By: Jackson Weaver
Last month marked the beginning of the Major League Soccer season, and it began in classic, unpredictable MLS fashion. Toronto FC, the league winners last year and projected winners this year, have lost four out of five and sit at the bottom of the eastern conference. Los Angeles FC sits second in the Western Conference in their first year in the league, having beaten Seattle, Real Salt Lake, and Vancouver, three well established teams. In MLS, every fan can have legitimate hopes of their team winning the league in a given year, but exactly how random is MLS? How does a team’s record correlate from one year to the next?
To do this, I used a similar technique to current HSAC Co-President Andrew Puopolo’s article about parity in the four major professional North American sports leagues, where he looked at the correlation between a team’s record in one season with their record in each of the next five seasons. To get the data, I scraped the points per game for each team in MLS since the 2000 season. I used average points per game because the number of games each team plays in a season has varied over time.
After doing this, I then repeated the process with the English Premier League in the same time period to compare MLS to another league.
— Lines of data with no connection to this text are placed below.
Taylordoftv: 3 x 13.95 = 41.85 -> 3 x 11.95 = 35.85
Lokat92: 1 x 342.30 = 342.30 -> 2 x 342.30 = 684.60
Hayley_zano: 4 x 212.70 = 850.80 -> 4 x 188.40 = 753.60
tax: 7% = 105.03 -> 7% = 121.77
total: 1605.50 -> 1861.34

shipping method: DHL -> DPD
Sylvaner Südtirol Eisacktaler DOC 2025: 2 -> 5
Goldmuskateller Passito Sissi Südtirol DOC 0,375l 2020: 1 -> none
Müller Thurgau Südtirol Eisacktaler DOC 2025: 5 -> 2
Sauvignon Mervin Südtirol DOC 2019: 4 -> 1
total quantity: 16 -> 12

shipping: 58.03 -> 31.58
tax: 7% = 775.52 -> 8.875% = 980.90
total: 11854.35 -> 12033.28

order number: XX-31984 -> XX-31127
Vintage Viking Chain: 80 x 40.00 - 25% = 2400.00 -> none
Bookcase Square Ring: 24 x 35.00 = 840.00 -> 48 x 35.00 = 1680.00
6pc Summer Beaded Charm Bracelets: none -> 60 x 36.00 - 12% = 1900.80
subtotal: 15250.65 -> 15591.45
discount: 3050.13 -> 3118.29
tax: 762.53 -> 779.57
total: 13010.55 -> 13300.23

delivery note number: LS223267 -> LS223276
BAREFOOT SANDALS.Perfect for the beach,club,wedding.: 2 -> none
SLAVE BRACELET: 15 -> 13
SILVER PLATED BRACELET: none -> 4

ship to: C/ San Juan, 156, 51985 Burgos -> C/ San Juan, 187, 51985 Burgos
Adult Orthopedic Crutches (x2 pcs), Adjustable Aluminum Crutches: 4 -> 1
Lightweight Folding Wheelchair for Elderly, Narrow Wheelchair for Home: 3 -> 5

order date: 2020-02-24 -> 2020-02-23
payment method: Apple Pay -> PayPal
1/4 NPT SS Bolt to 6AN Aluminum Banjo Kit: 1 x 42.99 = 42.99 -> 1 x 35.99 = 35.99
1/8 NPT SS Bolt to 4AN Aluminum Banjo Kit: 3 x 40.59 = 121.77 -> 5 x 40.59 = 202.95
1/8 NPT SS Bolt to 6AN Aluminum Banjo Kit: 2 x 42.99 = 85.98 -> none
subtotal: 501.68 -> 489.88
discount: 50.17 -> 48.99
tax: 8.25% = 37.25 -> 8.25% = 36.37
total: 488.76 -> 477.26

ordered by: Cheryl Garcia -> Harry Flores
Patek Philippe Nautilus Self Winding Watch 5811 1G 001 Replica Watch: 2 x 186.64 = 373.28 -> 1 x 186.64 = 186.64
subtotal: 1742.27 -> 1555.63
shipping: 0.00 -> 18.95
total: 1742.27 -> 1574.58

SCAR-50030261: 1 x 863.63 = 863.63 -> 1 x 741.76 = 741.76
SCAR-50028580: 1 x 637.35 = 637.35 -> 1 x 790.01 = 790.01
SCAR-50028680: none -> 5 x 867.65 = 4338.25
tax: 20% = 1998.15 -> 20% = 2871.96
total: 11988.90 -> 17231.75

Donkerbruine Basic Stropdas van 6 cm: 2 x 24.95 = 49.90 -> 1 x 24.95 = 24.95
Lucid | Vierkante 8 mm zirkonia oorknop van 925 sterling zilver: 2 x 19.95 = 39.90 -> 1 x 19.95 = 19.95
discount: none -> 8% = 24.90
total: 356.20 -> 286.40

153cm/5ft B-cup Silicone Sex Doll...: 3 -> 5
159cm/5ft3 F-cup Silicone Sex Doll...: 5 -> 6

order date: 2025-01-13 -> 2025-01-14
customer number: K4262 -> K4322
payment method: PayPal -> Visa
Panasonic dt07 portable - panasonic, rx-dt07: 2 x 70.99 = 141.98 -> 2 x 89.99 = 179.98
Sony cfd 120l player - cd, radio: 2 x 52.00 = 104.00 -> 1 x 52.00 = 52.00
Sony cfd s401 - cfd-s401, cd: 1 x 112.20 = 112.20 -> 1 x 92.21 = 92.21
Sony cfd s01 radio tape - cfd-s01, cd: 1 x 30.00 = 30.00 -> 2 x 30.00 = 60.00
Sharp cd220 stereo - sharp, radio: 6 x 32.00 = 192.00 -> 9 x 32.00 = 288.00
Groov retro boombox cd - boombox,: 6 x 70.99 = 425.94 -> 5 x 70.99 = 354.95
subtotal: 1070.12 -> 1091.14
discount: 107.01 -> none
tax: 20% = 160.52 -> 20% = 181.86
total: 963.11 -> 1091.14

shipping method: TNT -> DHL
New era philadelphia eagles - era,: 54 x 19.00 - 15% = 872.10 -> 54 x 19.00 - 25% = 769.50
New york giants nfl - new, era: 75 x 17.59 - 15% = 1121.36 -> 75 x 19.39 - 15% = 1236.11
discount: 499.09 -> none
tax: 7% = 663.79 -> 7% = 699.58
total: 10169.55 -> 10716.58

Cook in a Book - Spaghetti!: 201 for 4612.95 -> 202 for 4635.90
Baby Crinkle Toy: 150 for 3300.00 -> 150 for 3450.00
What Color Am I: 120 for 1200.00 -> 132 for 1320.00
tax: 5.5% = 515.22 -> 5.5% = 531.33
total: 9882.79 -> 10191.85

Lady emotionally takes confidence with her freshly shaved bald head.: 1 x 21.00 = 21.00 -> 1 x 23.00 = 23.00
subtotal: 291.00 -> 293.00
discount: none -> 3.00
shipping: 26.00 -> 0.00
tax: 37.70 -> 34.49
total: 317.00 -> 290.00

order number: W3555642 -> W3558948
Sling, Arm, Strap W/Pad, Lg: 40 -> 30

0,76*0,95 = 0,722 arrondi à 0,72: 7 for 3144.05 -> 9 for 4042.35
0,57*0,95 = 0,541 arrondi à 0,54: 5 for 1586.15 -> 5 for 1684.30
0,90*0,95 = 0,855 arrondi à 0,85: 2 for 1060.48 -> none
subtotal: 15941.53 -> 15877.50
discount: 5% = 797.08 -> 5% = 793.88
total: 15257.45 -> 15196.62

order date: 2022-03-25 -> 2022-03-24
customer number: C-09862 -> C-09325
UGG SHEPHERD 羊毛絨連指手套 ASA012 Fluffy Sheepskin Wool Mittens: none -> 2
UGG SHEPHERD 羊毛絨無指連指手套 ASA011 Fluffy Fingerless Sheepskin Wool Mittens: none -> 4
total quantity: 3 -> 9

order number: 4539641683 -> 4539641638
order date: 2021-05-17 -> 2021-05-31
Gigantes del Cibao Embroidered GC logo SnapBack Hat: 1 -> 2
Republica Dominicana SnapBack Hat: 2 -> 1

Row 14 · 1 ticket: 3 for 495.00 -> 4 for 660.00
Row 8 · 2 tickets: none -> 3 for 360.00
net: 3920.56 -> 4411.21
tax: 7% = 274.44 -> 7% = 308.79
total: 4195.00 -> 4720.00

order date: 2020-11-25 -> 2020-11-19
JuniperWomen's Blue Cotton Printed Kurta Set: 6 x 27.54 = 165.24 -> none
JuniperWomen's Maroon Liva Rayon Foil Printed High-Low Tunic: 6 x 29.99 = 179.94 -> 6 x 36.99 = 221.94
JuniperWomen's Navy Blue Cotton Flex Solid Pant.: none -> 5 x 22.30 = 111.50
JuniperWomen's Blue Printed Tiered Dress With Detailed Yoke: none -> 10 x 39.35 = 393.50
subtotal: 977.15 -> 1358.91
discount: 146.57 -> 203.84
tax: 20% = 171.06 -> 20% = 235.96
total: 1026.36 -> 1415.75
I repeated the process of scraping the data and viewing the correlation between a team’s records.
To explore more into this, I then examined the Championship, as the teams are much more equal in terms of the amount of money they possess, meaning the amount of money teams spend is much more similar than in the EPL. Surprisingly, the correlation over five years is similar to that of MLS as the correlation numbers are significantly lower than the EPL.
The English Premier League and the Championship pose a challenge to this process as the teams in both leagues change every year with teams being promoted and relegated. The resolve this problem, when I calculated the points per season, this sequence was considered to be one continuous record. If the team was relegated, their record for the following season was then the record of the team promoted. If the team finished third to last, they were replaced with the top promoted team, if the team finished second to last, they were replaced with the second promoted team, and if the team was last, they were replaced with the winner of the promotion playoffs.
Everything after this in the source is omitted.